_REQUIRED ACTION_
Quote exactly, and only, the lines of the material below from the line with "[465,148,516,160] [307,164,436,176] link, or" through the line with "(375, 279) none".

_THE DATA_
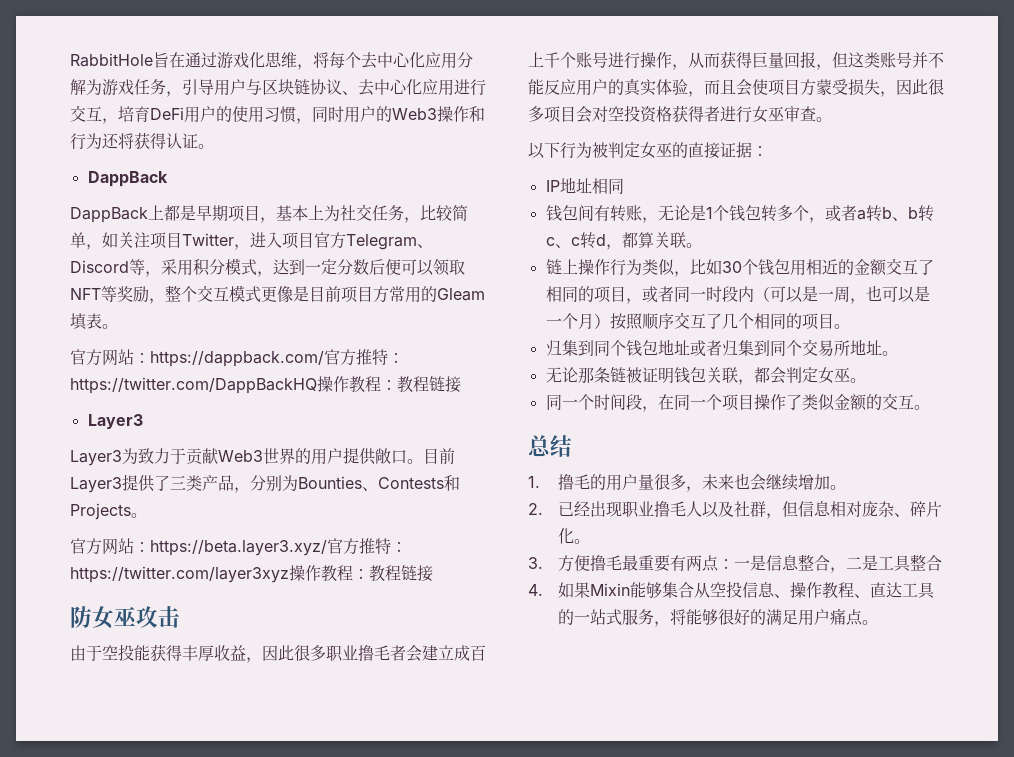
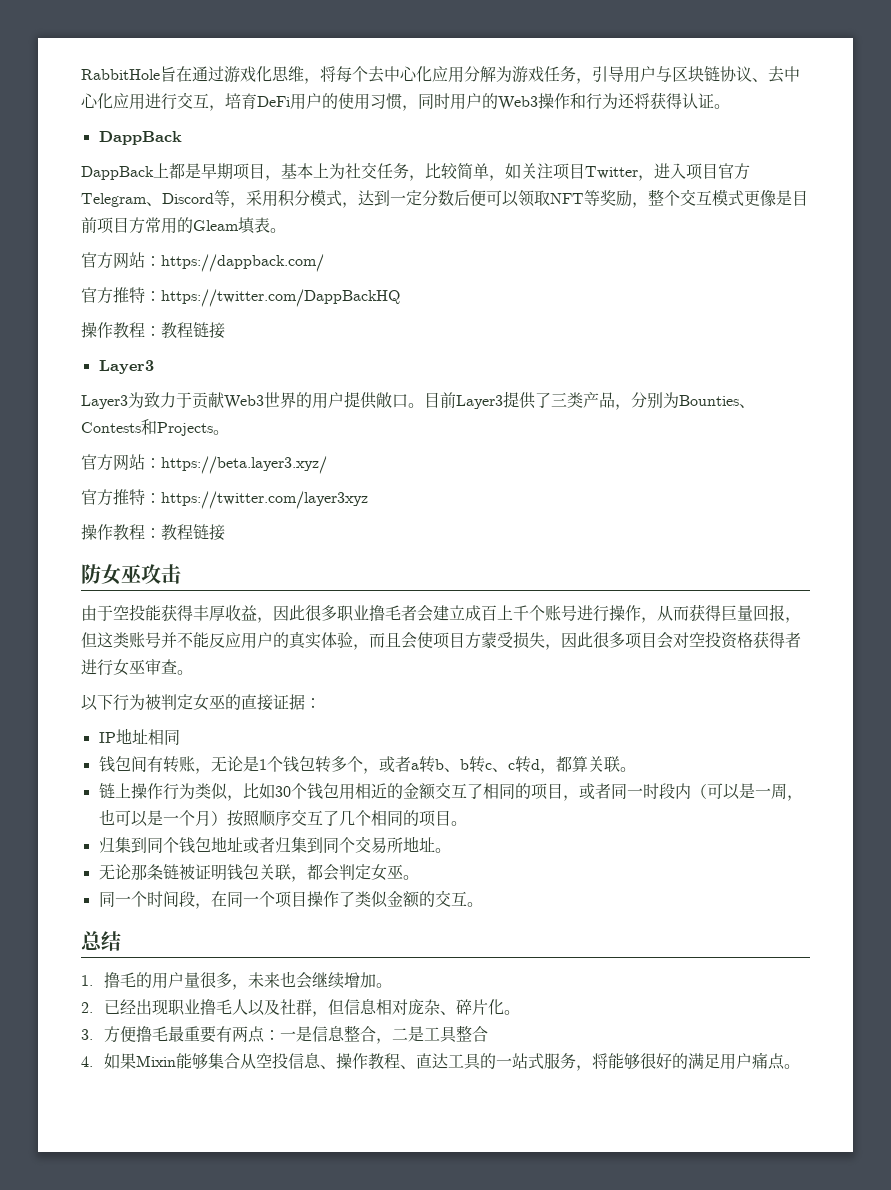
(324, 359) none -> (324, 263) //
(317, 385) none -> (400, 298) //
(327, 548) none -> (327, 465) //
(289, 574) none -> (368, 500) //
==
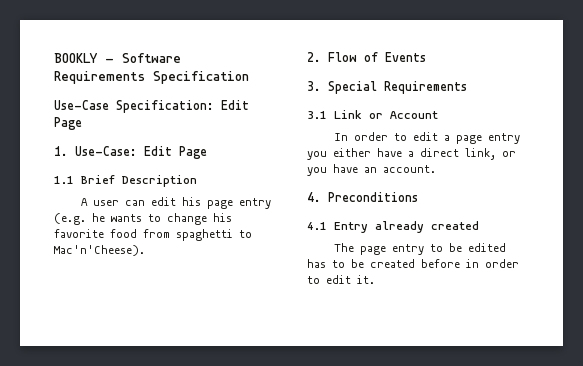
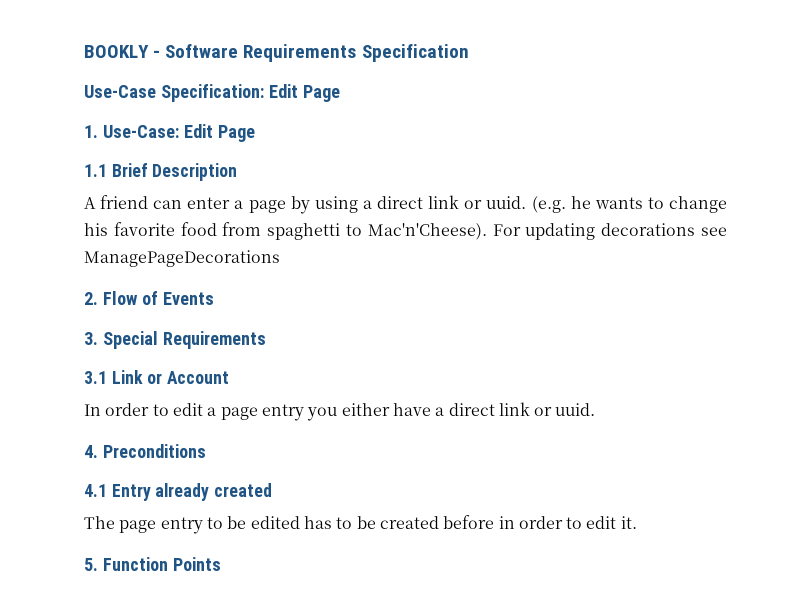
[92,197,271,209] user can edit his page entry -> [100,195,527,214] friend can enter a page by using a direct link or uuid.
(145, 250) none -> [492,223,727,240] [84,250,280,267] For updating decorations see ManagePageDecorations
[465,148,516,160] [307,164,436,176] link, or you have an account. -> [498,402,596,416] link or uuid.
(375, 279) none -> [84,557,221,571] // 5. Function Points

_TASK RESULT_
[465,148,516,160] [307,164,436,176] link, or you have an account. -> [498,402,596,416] link or uuid.
(375, 279) none -> [84,557,221,571] // 5. Function Points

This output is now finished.